__Problem details__:
Using the records beneath, say how many lines contain the word "none", without comment.

▬▬▬▬▬▬

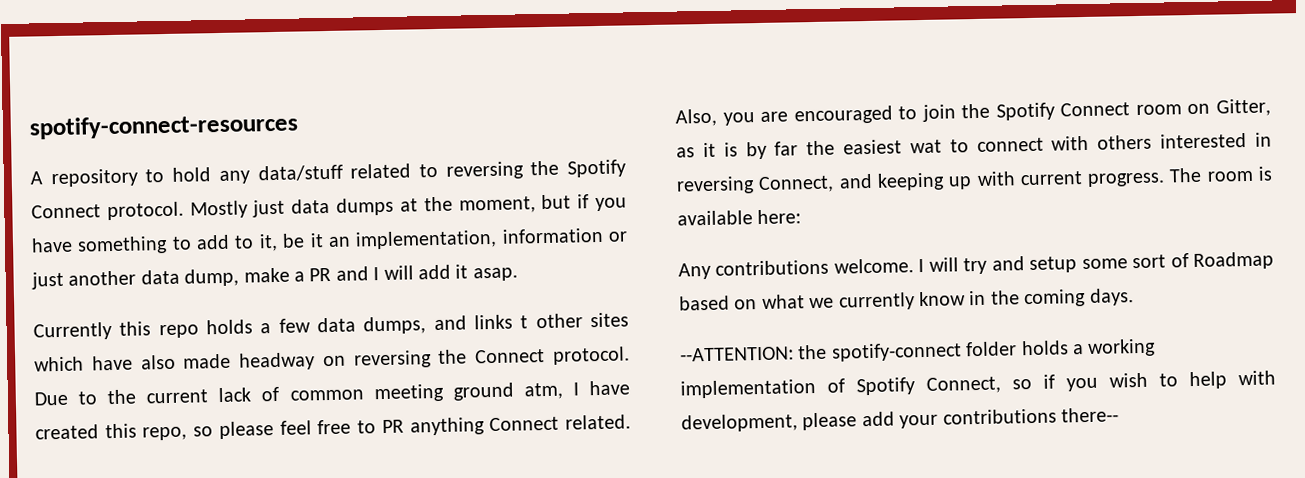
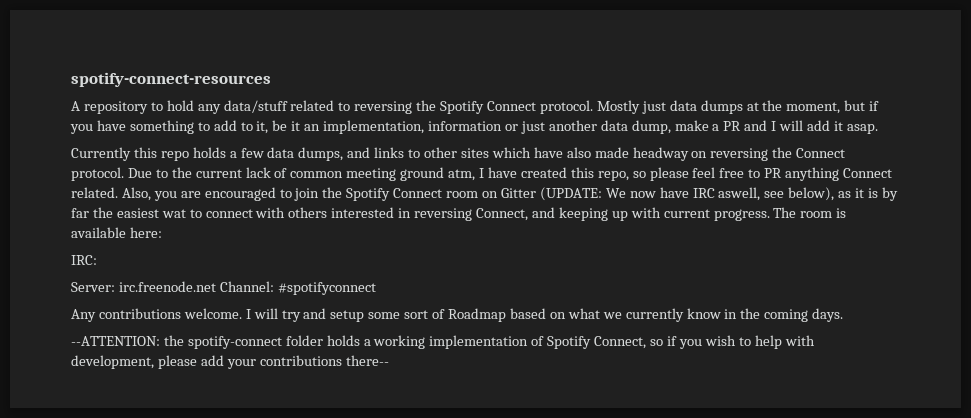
[520,315,529,329] t -> [408,149,421,158] to
[1216,98,1271,117] Gitter, -> [500,187,835,201] Gitter (UPDATE: We now have IRC aswell, see below),
(802, 217) none -> [71,255,97,265] [71,281,376,295] // IRC: // Server: irc.freenode.net Channel: #spotifyconnect

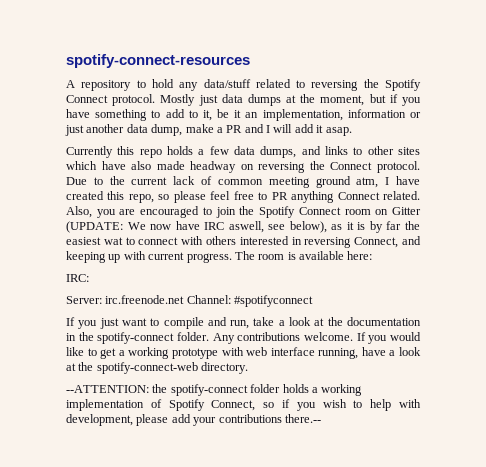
[71,308,844,322] Any contributions welcome. I will try and setup some sort of Roadmap based on what we currently know in the coming days. -> [66,317,422,329] [66,332,422,344] [66,347,421,359] [66,362,249,374] If you just want to compile and run, take a look at the documentation in the spotify-connect folder. Any contributions welcome. If you would like to get a working prototype with web interface running, have a look at the spotify-connect-web directory.
[345,355,389,366] there-- -> [284,414,321,423] there.--

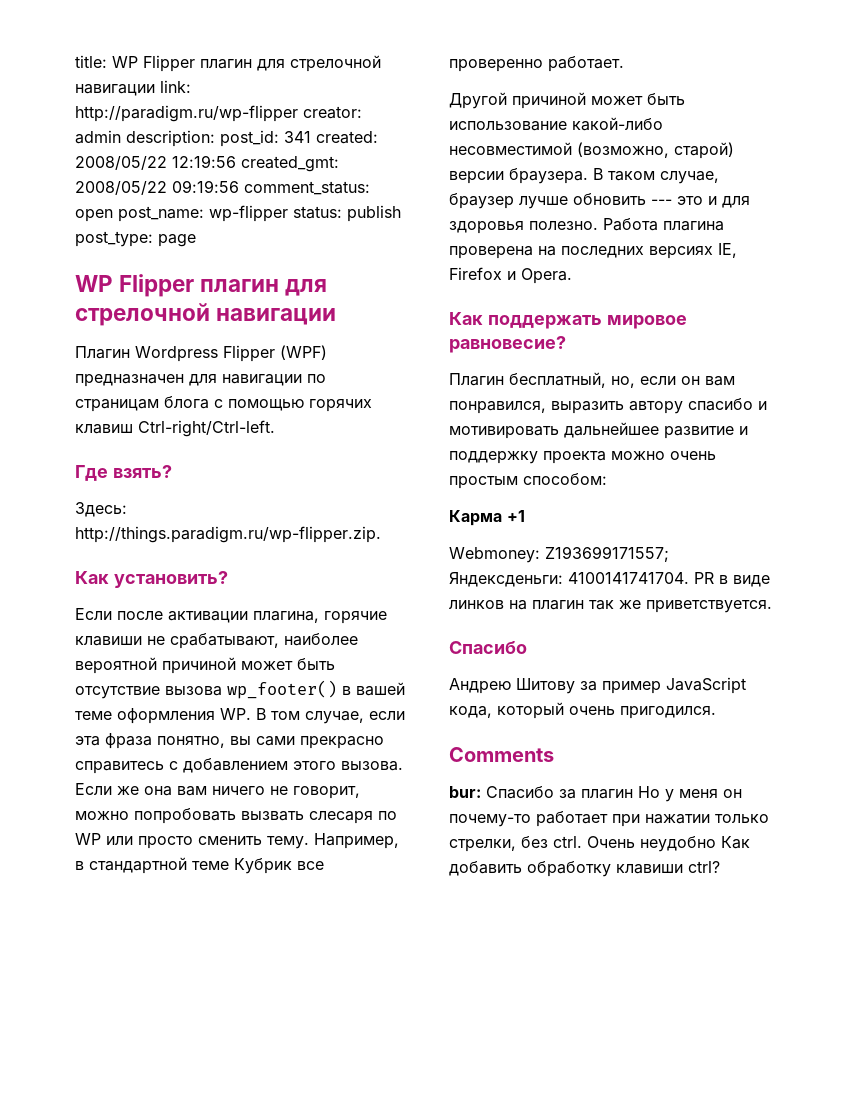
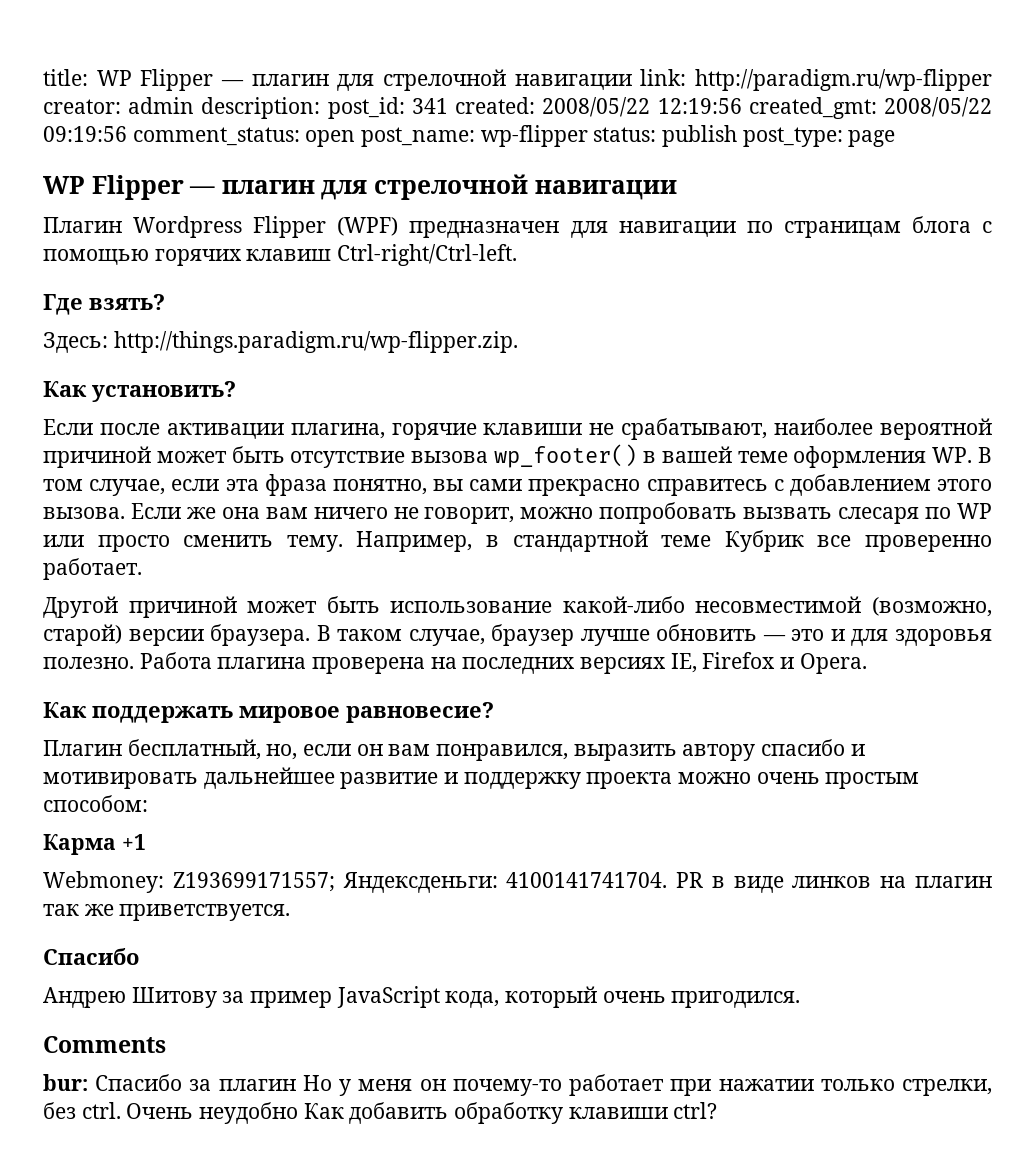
(195, 63) none -> [221,80,244,86] —
(195, 285) none -> [189,186,216,194] —
[651,199,672,205] --- -> [762,635,786,641] —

▬▬▬▬▬▬

__Answer below__:
3